“You do not have to suffer to learn. But, if you don’t learn from suffering, over which you have no control, then your life becomes truly meaningless”.
Viktor E. Frankl
Many authors have compared the times we are living in with La Peste by Albert Camus. In his masterpiece, the French writer narrated the outbreak of a plague epidemic in the Algerian city of Oran and took it as an expedient to explore existential issues, such as death, love, sympathy, and hope. Like La Peste, the COVID-19 pandemic has pushed human beings to reflect on their own lives. Many people have taken the forced isolation as an opportunity to reflect inward, explore their deepest fears and frustrations, and examine the uncountable challenges that this experience is posing and will eventually arise in the future. Like La Peste, COVID-19 has disclosed the fragility of human existence and the meaninglessness of materialistic belongings. Ultimately, it has compelled individuals to re-modulate their own existences.
We are now living in times of uncertainty: we are forced to live day by day with no possibility of long-term planning. Since the beginning of the pandemic, uncertainty and ambiguity have been pervasive and perceived at different levels: individuals are struggling between the human need of connecting to the other people and the peacefulness of isolation; society is discussing the apparent conflict between freedom and determinism; politics is continuously changing the rules according to the pandemic trends and the diffusion of new variants. Even science is uncertain. Indeed, we are still lacking a sophisticated understanding of the COVID-19 disease process as well as its longer-term outcomes, including quality of life, physical disability, and psychosocial morbidity.

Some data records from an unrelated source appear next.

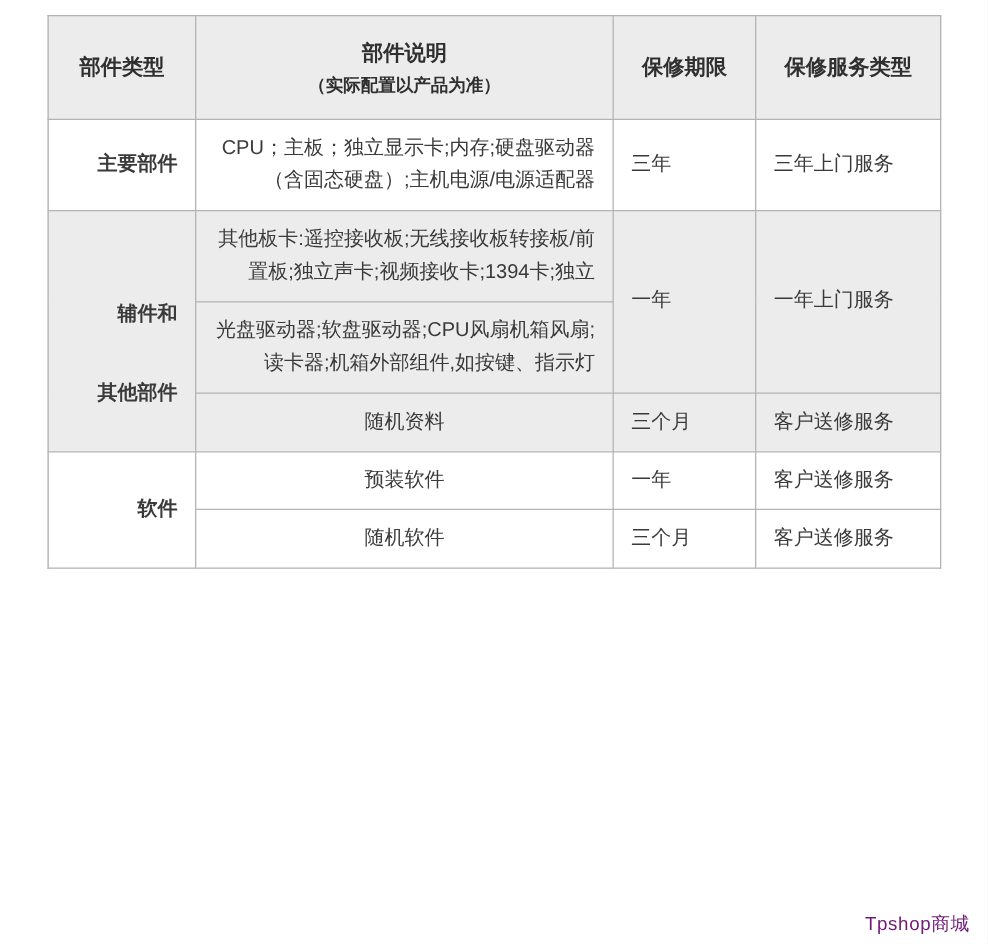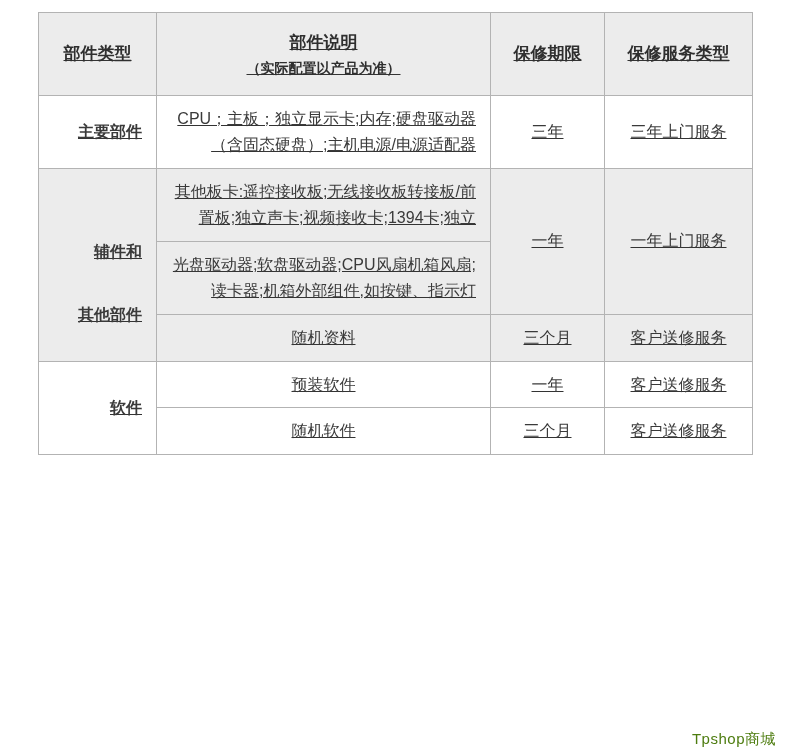--- a/index.html
+++ b/index.html
@@ -26,7 +26,6 @@
     table-layout: fixed;
     width: 714px;
     background: #e5e5e5;
-    text-decoration: underline;
   }
   table.warranty td {
     border: 1px solid #b3b3b3;

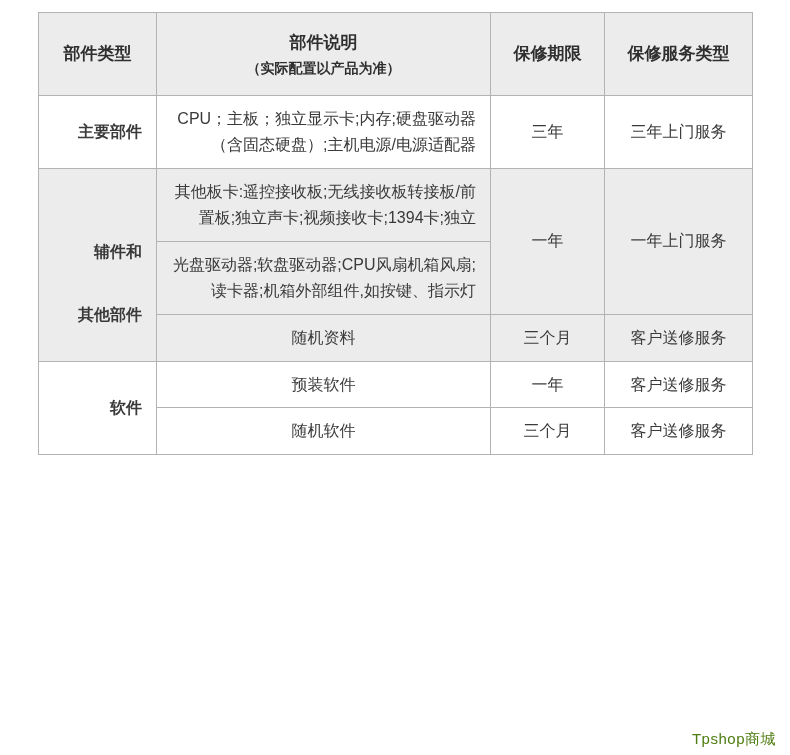--- a/index.html
+++ b/index.html
@@ -77,7 +77,7 @@
     margin-top: 40px;
   }
   td.term-cell, td.serv-cell {
-    text-align: center;
+    text-align: left;
   }
 
   .watermark {

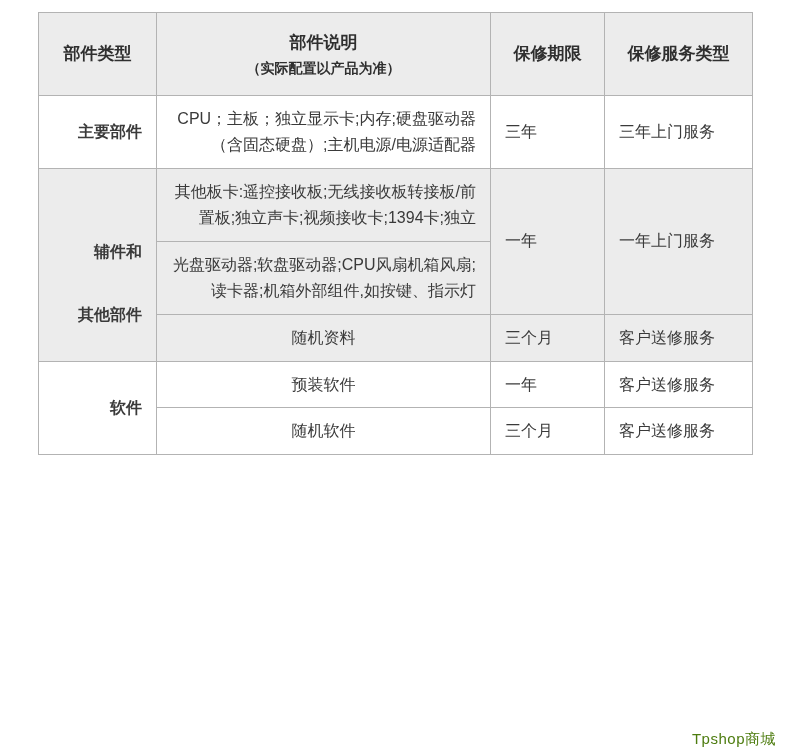--- a/index.html
+++ b/index.html
@@ -85,7 +85,7 @@
     right: 14px;
     bottom: 6px;
     font-size: 15px;
-    color: #4d7c0f;
+    color: #701a75;
     letter-spacing: 0.5px;
   }
 </style>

The uncertainty of our times is impeding and undeniable. Although Zygmunt Bauman said that “Fear is the name we give to our uncertainty”, we could argue that uncertainty has a different denomination nowadays. In fact, fear is an emotional state that stems from situations of actual risk, where the causes of danger are clearly determined and perceived: fear of isolation, fear of contagion, fear of death. Nonetheless, our emotions are not always related to the tangible danger of the virus, but rather to the threatening atmosphere of uncertainty and ambiguity that is currently surrounding our existence. Our emotion is more like a sense of restlessness, a sort of inexplicable internal torment. Our emotion is not fear, but rather anxiety, anguish.
In the attempt of annihilating this feeling of anxiety, similar to the La Peste scenario, today we are seeing the mise-en-scène of the most disparate human types, with their most peculiar and profound traits. Some individuals deny the existence of the virus, others are completely devoted to the community. Some people undermine the severity of the situation in the attempt of exorcising the menace, others take advantage of it to enrich themselves. The members of the antivaccine moment are themselves victims of a cognitive dissonance, that is the conflict between their strong beliefs and the negative feedbacks and criticisms received from the larger environment. This tension leads them to resolve their stress by sticking even more firmly to their value system and supporting public figures with the same ideas.
These sparse reactions and attitudes likely hide the innermost necessity to find a new meaning in life. Our horizonless present makes the existence of many of us frustratingly empty, pointless, and lacking meaning. However, it is important to remind that meaning in life represents a crucial mechanism of resilience and coping that helps safeguard individual psychological wellbeing within difficult times and stressful circumstances. Meaning in life may offer a sense of fulfillment and purpose and can help an individual pursue and accomplish personally important goals. In times of uncertainty, meaningfulness may enable individuals to draw strengths and insights from their experiences, gain perspectives, and provide a pathway towards a worthwhile and valuable life.
COVID-19 should be considered as a unique opportunity to reshape our meaning in life. Meaning in life may not only differ from one person to another but can be different at each period of an individual’s life. In this sense, Viktor Frankl, Austrian psychiatrist and Holocaust survivor, best-known for his psychological memoir “Man’s Search for Meaning”, may represent an example. Frankl claimed that, under any circumstances, people can consciously choose to act with dignity and responsibility. The alternative is to just fully embrace La Peste, the “absurdity” of life where everything happens with no explanations.